Storage¶

Configure storage settings for Datus Agent's embedding models and vector databases. The storage configuration manages how metadata, documents, and metrics are embedded and stored for efficient retrieval during schema linking and knowledge search.

Storage Configuration Structure¶

The storage configuration defines the base path for vector databases and embedding models for different data types:

storage:
  embedding_device_type: cpu         # Device type for embedding models

  # Database metadata and sample data embedding
  database:
    registry_name: openai            # Embedding provider
    model_name: text-embedding-3-small
    dim_size: 1536
    batch_size: 10
    target_model: openai

  # Document embedding configuration
  document:
    model_name: all-MiniLM-L6-v2     # Local embedding model
    dim_size: 384

  # Metrics embedding configuration
  metric:
    model_name: all-MiniLM-L6-v2     # Local embedding model
    dim_size: 384

Base Configuration¶

Device Type¶

storage:
  embedding_device_type: cpu  # Or cude/mps

The final data paths will be:

data/datus_db_<namespace_name> for each configured namespace
Example: data/datus_db_snowflake, data/datus_db_local_sqlite

Device Configuration¶

storage:
  embedding_device_type: cpu  # cpu, cuda, mps, auto

Device Options:

cpu: Force CPU usage for embedding models
cuda: Use NVIDIA GPU (if available)
mps: Use Apple Metal Performance Shaders (Apple Silicon)
auto: Automatically select best available device

Embedding Model Configuration¶

Database Embeddings¶

For table metadata, schema information, and sample data:

database:
  registry_name: openai              # openai or sentence-transformers
  model_name: text-embedding-3-small
  dim_size: 1536
  batch_size: 10
  target_model: openai               # Reference to agent.models

Configuration Parameters:

registry_name: Embedding provider type (openai or sentence-transformers)
model_name: Specific embedding model to use
dim_size: Output embedding dimension size
batch_size: Number of texts to process in each batch
target_model: LLM model key from models (for OpenAI embeddings)

Document Embeddings¶

For knowledge base documents and extended documentation:

document:
  model_name: all-MiniLM-L6-v2       # Lightweight model (~100MB)
  dim_size: 384                      # Smaller dimension for efficiency

Metric Embeddings¶

For business metrics and KPI definitions:

metric:
  model_name: all-MiniLM-L6-v2       # Consistent with document embeddings
  dim_size: 384                      # Matching dimension size

Embedding Provider Options¶

OpenAI Embeddings (Cloud)¶

For high-quality embeddings with cloud API:

database:
  registry_name: openai
  model_name: text-embedding-3-small    # or text-embedding-3-large
  dim_size: 1536                         # 1536 for 3-small, 3072 for 3-large
  batch_size: 10                         # Adjust based on rate limits
  target_model: openai                   # Must reference valid model in models configuration

Environment Variables

Ensure your OpenAI API key is configured:

export OPENAI_API_KEY="your_openai_api_key"

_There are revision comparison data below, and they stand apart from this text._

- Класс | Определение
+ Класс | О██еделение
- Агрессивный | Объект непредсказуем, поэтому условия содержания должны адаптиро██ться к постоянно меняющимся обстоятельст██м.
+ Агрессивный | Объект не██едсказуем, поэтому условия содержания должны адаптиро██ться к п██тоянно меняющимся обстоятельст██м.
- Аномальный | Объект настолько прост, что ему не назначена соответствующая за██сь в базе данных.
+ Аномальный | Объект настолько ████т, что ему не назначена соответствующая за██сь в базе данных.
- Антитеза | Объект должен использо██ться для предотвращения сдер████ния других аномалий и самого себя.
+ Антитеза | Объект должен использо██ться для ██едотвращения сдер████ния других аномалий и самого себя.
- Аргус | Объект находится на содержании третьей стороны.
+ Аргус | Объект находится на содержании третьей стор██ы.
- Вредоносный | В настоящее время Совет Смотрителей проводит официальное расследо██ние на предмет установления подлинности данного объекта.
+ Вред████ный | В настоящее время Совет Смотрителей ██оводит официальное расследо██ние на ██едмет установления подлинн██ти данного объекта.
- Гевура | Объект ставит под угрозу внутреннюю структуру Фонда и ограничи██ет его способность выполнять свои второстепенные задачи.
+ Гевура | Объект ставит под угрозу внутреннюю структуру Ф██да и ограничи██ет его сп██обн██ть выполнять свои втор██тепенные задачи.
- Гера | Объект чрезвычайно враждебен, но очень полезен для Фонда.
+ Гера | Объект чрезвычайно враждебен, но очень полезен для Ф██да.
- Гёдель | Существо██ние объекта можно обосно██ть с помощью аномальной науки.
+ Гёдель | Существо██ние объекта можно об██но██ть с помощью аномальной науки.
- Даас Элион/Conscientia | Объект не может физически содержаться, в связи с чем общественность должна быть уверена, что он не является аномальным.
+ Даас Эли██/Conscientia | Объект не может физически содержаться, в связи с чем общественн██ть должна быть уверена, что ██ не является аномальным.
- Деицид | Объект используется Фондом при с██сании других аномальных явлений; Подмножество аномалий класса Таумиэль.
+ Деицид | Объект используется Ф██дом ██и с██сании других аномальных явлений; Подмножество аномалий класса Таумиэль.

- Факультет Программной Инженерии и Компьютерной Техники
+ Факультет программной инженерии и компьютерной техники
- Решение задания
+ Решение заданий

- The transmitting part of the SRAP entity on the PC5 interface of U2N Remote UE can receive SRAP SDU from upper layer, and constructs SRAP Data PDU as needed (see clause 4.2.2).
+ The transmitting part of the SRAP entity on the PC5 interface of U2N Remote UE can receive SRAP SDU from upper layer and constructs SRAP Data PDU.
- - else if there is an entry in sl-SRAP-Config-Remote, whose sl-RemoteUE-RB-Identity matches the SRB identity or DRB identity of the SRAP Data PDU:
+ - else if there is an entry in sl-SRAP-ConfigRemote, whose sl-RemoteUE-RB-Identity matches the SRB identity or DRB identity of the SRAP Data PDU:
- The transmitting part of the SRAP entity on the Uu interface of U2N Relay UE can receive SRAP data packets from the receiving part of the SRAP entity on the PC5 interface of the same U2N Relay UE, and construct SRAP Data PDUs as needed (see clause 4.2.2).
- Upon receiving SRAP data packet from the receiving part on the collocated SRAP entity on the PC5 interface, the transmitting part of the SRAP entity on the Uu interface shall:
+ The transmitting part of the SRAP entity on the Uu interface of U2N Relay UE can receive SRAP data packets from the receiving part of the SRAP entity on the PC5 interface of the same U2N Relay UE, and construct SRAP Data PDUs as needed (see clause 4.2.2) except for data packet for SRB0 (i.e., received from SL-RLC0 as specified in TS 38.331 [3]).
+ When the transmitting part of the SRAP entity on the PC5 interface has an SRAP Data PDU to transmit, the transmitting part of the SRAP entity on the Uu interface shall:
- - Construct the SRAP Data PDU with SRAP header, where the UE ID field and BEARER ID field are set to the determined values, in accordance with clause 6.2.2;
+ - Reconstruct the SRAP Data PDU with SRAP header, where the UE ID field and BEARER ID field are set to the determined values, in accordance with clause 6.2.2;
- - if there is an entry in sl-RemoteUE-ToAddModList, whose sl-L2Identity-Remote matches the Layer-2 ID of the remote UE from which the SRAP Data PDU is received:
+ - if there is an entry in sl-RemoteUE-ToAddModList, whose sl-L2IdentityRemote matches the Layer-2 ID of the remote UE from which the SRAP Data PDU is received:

Sentence Transformers (Local)¶

For local embedding models without external API calls:

database:
  registry_name: sentence-transformers   # Default local provider
  model_name: all-MiniLM-L6-v2          # Lightweight option
  dim_size: 384

Alternative Local Models

Consider these high-quality alternatives:

intfloat/multilingual-e5-large-instruct: 1.2GB, 1024 dimensions, multilingual
BAAI/bge-large-en-v1.5: 1.2GB, 1024 dimensions (English optimized)
BAAI/bge-large-zh-v1.5: 1.2GB, 1024 dimensions (Chinese optimized)

Model Selection Guidelines¶

Performance-Focused (Small Models)Balanced Performance and QualityQuality-Focused (Large Models)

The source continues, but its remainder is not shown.